►

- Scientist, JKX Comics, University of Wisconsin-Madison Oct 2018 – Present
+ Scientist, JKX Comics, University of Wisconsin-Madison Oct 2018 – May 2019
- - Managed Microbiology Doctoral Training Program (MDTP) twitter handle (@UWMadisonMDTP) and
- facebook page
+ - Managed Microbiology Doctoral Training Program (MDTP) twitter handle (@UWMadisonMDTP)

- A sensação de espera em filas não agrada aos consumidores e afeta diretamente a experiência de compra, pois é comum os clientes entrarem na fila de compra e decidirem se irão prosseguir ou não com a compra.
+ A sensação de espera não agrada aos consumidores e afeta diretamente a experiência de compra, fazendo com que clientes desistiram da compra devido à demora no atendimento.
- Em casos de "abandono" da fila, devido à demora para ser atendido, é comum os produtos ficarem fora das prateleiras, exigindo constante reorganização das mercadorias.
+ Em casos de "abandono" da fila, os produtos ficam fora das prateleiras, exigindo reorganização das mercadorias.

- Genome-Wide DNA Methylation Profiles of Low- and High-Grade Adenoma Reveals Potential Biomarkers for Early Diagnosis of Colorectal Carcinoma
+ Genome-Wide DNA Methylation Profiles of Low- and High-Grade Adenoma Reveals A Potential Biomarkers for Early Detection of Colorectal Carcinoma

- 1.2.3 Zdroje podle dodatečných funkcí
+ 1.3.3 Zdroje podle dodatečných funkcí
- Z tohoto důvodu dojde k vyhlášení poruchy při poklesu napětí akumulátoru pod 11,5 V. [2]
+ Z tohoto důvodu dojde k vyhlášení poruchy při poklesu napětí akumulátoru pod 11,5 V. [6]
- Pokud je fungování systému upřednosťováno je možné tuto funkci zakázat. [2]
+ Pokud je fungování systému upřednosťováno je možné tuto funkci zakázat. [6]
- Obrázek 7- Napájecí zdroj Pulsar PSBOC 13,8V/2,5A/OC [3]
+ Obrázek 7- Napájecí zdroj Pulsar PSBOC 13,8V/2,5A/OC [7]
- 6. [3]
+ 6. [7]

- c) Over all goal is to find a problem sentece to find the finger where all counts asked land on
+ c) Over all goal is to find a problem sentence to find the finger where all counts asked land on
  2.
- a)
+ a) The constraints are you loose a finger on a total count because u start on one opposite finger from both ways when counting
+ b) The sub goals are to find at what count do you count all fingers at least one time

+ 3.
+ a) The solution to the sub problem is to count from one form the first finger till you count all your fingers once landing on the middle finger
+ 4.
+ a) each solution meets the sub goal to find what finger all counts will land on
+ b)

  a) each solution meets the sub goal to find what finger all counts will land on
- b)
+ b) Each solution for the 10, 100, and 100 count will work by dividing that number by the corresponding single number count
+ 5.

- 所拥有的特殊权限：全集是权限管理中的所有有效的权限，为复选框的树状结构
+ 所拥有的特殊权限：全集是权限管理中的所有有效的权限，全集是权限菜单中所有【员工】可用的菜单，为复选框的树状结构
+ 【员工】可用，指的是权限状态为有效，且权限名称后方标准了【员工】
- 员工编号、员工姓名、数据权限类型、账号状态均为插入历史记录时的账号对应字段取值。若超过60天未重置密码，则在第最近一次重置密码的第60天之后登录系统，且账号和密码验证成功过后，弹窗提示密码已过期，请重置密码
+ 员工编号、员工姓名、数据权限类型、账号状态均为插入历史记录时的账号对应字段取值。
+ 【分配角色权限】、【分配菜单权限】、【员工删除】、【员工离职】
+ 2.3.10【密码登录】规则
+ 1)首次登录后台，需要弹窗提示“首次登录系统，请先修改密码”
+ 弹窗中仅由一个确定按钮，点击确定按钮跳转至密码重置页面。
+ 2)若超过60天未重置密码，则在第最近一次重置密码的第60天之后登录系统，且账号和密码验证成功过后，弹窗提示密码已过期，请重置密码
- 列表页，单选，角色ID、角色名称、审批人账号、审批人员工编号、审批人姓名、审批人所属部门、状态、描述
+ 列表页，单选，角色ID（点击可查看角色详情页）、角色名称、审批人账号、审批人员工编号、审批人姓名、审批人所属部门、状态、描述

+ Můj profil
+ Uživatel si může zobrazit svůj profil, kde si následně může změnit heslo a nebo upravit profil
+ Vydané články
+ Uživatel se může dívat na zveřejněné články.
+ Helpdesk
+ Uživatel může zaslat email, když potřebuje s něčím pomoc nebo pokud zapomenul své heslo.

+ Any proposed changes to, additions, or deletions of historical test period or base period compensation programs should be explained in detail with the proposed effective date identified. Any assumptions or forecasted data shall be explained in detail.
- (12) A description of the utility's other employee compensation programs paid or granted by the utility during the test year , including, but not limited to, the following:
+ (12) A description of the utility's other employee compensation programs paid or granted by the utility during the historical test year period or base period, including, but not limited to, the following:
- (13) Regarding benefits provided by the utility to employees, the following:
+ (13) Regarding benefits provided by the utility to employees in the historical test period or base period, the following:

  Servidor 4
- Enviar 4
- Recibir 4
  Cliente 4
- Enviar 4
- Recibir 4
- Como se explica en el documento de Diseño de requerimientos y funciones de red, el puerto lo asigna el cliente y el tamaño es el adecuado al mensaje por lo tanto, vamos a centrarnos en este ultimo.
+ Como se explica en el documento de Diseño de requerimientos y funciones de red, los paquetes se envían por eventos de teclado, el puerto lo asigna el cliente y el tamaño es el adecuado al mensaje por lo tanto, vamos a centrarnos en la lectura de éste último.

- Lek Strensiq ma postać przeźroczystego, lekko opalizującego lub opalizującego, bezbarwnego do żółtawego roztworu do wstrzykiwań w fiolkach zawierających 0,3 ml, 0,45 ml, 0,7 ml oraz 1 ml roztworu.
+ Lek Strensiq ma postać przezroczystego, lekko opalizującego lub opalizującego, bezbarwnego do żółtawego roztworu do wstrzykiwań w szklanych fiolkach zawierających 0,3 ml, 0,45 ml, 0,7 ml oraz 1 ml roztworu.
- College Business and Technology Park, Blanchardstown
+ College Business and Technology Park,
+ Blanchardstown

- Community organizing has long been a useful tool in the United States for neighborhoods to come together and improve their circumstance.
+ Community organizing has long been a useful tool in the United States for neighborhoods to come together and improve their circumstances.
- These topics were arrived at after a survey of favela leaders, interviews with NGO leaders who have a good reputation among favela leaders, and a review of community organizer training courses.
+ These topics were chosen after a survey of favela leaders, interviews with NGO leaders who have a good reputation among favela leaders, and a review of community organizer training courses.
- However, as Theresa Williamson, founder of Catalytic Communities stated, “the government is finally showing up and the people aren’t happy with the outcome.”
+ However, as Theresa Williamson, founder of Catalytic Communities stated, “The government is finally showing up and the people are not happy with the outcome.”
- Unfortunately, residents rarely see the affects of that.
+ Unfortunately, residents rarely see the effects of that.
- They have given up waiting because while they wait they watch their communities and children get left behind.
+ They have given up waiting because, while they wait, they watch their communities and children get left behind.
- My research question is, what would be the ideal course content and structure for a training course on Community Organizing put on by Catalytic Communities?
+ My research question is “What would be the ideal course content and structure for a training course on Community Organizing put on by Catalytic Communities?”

◄

• INSTRUCTIONS TO FOLLOW:
Repeat the entries exactly, leaving nothing out.

• SOLVED EXERCISE:
- Scientist, JKX Comics, University of Wisconsin-Madison Oct 2018 – Present
+ Scientist, JKX Comics, University of Wisconsin-Madison Oct 2018 – May 2019
- - Managed Microbiology Doctoral Training Program (MDTP) twitter handle (@UWMadisonMDTP) and
- facebook page
+ - Managed Microbiology Doctoral Training Program (MDTP) twitter handle (@UWMadisonMDTP)

- A sensação de espera em filas não agrada aos consumidores e afeta diretamente a experiência de compra, pois é comum os clientes entrarem na fila de compra e decidirem se irão prosseguir ou não com a compra.
+ A sensação de espera não agrada aos consumidores e afeta diretamente a experiência de compra, fazendo com que clientes desistiram da compra devido à demora no atendimento.
- Em casos de "abandono" da fila, devido à demora para ser atendido, é comum os produtos ficarem fora das prateleiras, exigindo constante reorganização das mercadorias.
+ Em casos de "abandono" da fila, os produtos ficam fora das prateleiras, exigindo reorganização das mercadorias.

- Genome-Wide DNA Methylation Profiles of Low- and High-Grade Adenoma Reveals Potential Biomarkers for Early Diagnosis of Colorectal Carcinoma
+ Genome-Wide DNA Methylation Profiles of Low- and High-Grade Adenoma Reveals A Potential Biomarkers for Early Detection of Colorectal Carcinoma

- 1.2.3 Zdroje podle dodatečných funkcí
+ 1.3.3 Zdroje podle dodatečných funkcí
- Z tohoto důvodu dojde k vyhlášení poruchy při poklesu napětí akumulátoru pod 11,5 V. [2]
+ Z tohoto důvodu dojde k vyhlášení poruchy při poklesu napětí akumulátoru pod 11,5 V. [6]
- Pokud je fungování systému upřednosťováno je možné tuto funkci zakázat. [2]
+ Pokud je fungování systému upřednosťováno je možné tuto funkci zakázat. [6]
- Obrázek 7- Napájecí zdroj Pulsar PSBOC 13,8V/2,5A/OC [3]
+ Obrázek 7- Napájecí zdroj Pulsar PSBOC 13,8V/2,5A/OC [7]
- 6. [3]
+ 6. [7]

- c) Over all goal is to find a problem sentece to find the finger where all counts asked land on
+ c) Over all goal is to find a problem sentence to find the finger where all counts asked land on
  2.
- a)
+ a) The constraints are you loose a finger on a total count because u start on one opposite finger from both ways when counting
+ b) The sub goals are to find at what count do you count all fingers at least one time

+ 3.
+ a) The solution to the sub problem is to count from one form the first finger till you count all your fingers once landing on the middle finger
+ 4.
+ a) each solution meets the sub goal to find what finger all counts will land on
+ b)

  a) each solution meets the sub goal to find what finger all counts will land on
- b)
+ b) Each solution for the 10, 100, and 100 count will work by dividing that number by the corresponding single number count
+ 5.

- 所拥有的特殊权限：全集是权限管理中的所有有效的权限，为复选框的树状结构
+ 所拥有的特殊权限：全集是权限管理中的所有有效的权限，全集是权限菜单中所有【员工】可用的菜单，为复选框的树状结构
+ 【员工】可用，指的是权限状态为有效，且权限名称后方标准了【员工】
- 员工编号、员工姓名、数据权限类型、账号状态均为插入历史记录时的账号对应字段取值。若超过60天未重置密码，则在第最近一次重置密码的第60天之后登录系统，且账号和密码验证成功过后，弹窗提示密码已过期，请重置密码
+ 员工编号、员工姓名、数据权限类型、账号状态均为插入历史记录时的账号对应字段取值。
+ 【分配角色权限】、【分配菜单权限】、【员工删除】、【员工离职】
+ 2.3.10【密码登录】规则
+ 1)首次登录后台，需要弹窗提示“首次登录系统，请先修改密码”
+ 弹窗中仅由一个确定按钮，点击确定按钮跳转至密码重置页面。
+ 2)若超过60天未重置密码，则在第最近一次重置密码的第60天之后登录系统，且账号和密码验证成功过后，弹窗提示密码已过期，请重置密码
- 列表页，单选，角色ID、角色名称、审批人账号、审批人员工编号、审批人姓名、审批人所属部门、状态、描述
+ 列表页，单选，角色ID（点击可查看角色详情页）、角色名称、审批人账号、审批人员工编号、审批人姓名、审批人所属部门、状态、描述

+ Můj profil
+ Uživatel si může zobrazit svůj profil, kde si následně může změnit heslo a nebo upravit profil
+ Vydané články
+ Uživatel se může dívat na zveřejněné články.
+ Helpdesk
+ Uživatel může zaslat email, když potřebuje s něčím pomoc nebo pokud zapomenul své heslo.

+ Any proposed changes to, additions, or deletions of historical test period or base period compensation programs should be explained in detail with the proposed effective date identified. Any assumptions or forecasted data shall be explained in detail.
- (12) A description of the utility's other employee compensation programs paid or granted by the utility during the test year , including, but not limited to, the following:
+ (12) A description of the utility's other employee compensation programs paid or granted by the utility during the historical test year period or base period, including, but not limited to, the following:
- (13) Regarding benefits provided by the utility to employees, the following:
+ (13) Regarding benefits provided by the utility to employees in the historical test period or base period, the following:

  Servidor 4
- Enviar 4
- Recibir 4
  Cliente 4
- Enviar 4
- Recibir 4
- Como se explica en el documento de Diseño de requerimientos y funciones de red, el puerto lo asigna el cliente y el tamaño es el adecuado al mensaje por lo tanto, vamos a centrarnos en este ultimo.
+ Como se explica en el documento de Diseño de requerimientos y funciones de red, los paquetes se envían por eventos de teclado, el puerto lo asigna el cliente y el tamaño es el adecuado al mensaje por lo tanto, vamos a centrarnos en la lectura de éste último.

- Lek Strensiq ma postać przeźroczystego, lekko opalizującego lub opalizującego, bezbarwnego do żółtawego roztworu do wstrzykiwań w fiolkach zawierających 0,3 ml, 0,45 ml, 0,7 ml oraz 1 ml roztworu.
+ Lek Strensiq ma postać przezroczystego, lekko opalizującego lub opalizującego, bezbarwnego do żółtawego roztworu do wstrzykiwań w szklanych fiolkach zawierających 0,3 ml, 0,45 ml, 0,7 ml oraz 1 ml roztworu.
- College Business and Technology Park, Blanchardstown
+ College Business and Technology Park,
+ Blanchardstown

- Community organizing has long been a useful tool in the United States for neighborhoods to come together and improve their circumstance.
+ Community organizing has long been a useful tool in the United States for neighborhoods to come together and improve their circumstances.
- These topics were arrived at after a survey of favela leaders, interviews with NGO leaders who have a good reputation among favela leaders, and a review of community organizer training courses.
+ These topics were chosen after a survey of favela leaders, interviews with NGO leaders who have a good reputation among favela leaders, and a review of community organizer training courses.
- However, as Theresa Williamson, founder of Catalytic Communities stated, “the government is finally showing up and the people aren’t happy with the outcome.”
+ However, as Theresa Williamson, founder of Catalytic Communities stated, “The government is finally showing up and the people are not happy with the outcome.”
- Unfortunately, residents rarely see the affects of that.
+ Unfortunately, residents rarely see the effects of that.
- They have given up waiting because while they wait they watch their communities and children get left behind.
+ They have given up waiting because, while they wait, they watch their communities and children get left behind.
- My research question is, what would be the ideal course content and structure for a training course on Community Organizing put on by Catalytic Communities?
+ My research question is “What would be the ideal course content and structure for a training course on Community Organizing put on by Catalytic Communities?”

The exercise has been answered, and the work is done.